The slow growth in solar thermal in the United States compared to solar PV is not due to solar hot water technology, but to three core challenges
- The lack of public awareness and education about solar hot water
- The lack of innovative solar financing for commercial solar hot water
- The low cost of natural gas
There’s little that can be done about #3. Regardless of whether you’re a solar collector manufacturer, a solar thermal engineer, or a solar hot water installer, the solar industry can not affect the price of natural gas, which will most likely remain competitive for residential solar hot water—but not for high volume commercial solar thermal applications.
That is, hotels, restaurants, apartment buildings, breweries, nursing homes, hospitals, fitness centers, colleges, and other applications all can find an ROI for solar thermal, especially in California with the CSI Thermal program.
So, while installers can’t do much about number 3, they can do something about the first two challenges.
1) The lack of public awareness and education.
For 2013 and beyond, it’s up to each individual solar hot water company to do its part to educate the public, media, businesses, and governments about the financial benefits of solar hot water.
Solar PV is often in the news, but that’s not the case for solar hot water, and it shows. So, there needs to be more news in 2013 about solar thermal savings and accomplishments, such as a brewery going solar, an apartment building, etc.
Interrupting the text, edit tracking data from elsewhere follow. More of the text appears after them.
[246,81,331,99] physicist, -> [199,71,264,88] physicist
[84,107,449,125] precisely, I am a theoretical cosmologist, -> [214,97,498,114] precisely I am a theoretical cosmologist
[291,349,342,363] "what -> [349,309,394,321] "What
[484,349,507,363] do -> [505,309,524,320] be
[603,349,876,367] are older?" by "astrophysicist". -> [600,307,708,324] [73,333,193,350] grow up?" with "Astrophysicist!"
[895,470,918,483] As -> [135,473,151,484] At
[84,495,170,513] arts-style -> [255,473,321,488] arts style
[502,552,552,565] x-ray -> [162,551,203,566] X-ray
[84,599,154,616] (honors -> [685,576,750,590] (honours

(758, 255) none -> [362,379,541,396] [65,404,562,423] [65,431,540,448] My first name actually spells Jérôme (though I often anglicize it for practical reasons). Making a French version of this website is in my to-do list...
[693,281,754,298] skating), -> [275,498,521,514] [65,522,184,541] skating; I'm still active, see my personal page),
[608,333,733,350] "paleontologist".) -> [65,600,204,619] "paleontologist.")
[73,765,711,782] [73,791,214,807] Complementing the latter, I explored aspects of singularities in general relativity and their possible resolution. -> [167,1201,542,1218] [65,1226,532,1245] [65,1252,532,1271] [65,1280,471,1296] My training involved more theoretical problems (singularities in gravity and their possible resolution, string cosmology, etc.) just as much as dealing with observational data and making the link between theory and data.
The more that solar hot water is visible to potential commercial solar hot water clients, the less “strange” it will be to consider it as a cost saving energy solution.
2) The lack of solar hot water PPA and lease financing
Financing continues to be a challenge for large solar thermal projects. Banks and venture capitalists should be as generous to solar thermal projects as they are to solar PV projects, but they’re not. And yet, both solar technologies receive the same Federal 30% investment tax credit, as well as other tax advantages. So, there’s no reason why solar hot water shouldn’t have the same financing opportunities as solar electric projects.
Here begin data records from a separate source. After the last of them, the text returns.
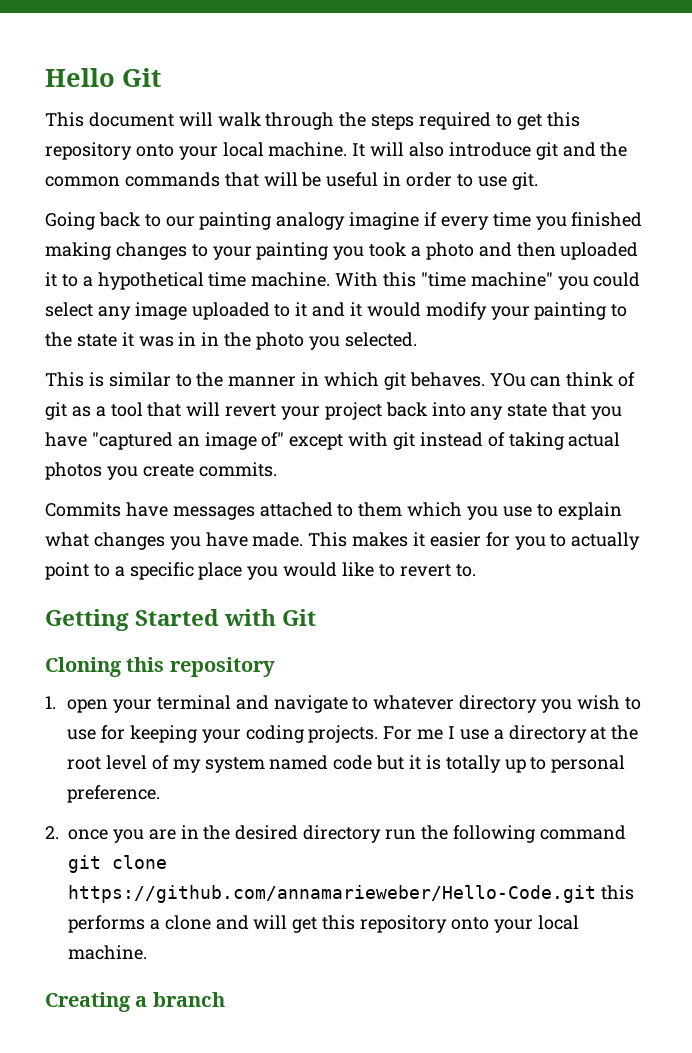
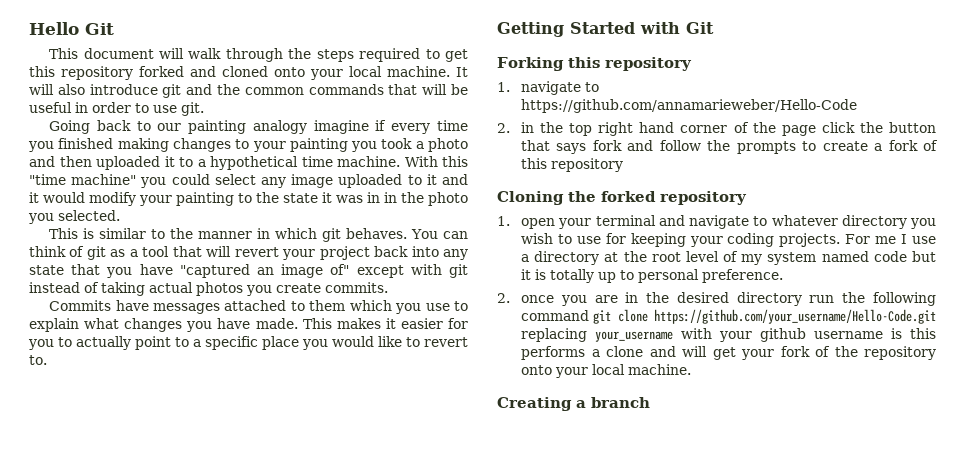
(132, 151) none -> [139,66,268,77] forked and cloned
[489,373,526,387] YOu -> [411,229,439,239] You
(317, 617) none -> [497,57,692,71] [497,81,599,95] [520,99,857,113] [497,122,936,136] [520,140,938,154] [520,158,623,172] // Forking this repository // 1. navigate to https://github.com/annamarieweber/Hello-Code // 2. in the top right hand corner of the page click the button that says fork and follow the prompts to create a fork of this repository
[126,657,165,672] this -> [568,191,656,202] the forked
[68,885,596,903] https://github.com/annamarieweber/Hello-Code.git -> [654,309,936,324] [520,328,902,342] https://github.com/your_username/Hello-Code.git replacing your_username with your github username is
[322,915,356,930] this -> [740,346,858,360] your fork of the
Consequently, reaching out and educating banks and other finance companies about solar thermal should be another 2013 priority for those in the solar thermal industry. The more banks understand the solar thermal market and the potential ROIs for businesses—and themselves—the more banks will be open to setting aside funds for large scale solar thermal projects.
The above two goals will not be accomplished by themselves. It’s up to us, the solar thermal industry, to make it a point to educate customers, the media, and finance companies in 2013 about the benefits of solar hot water.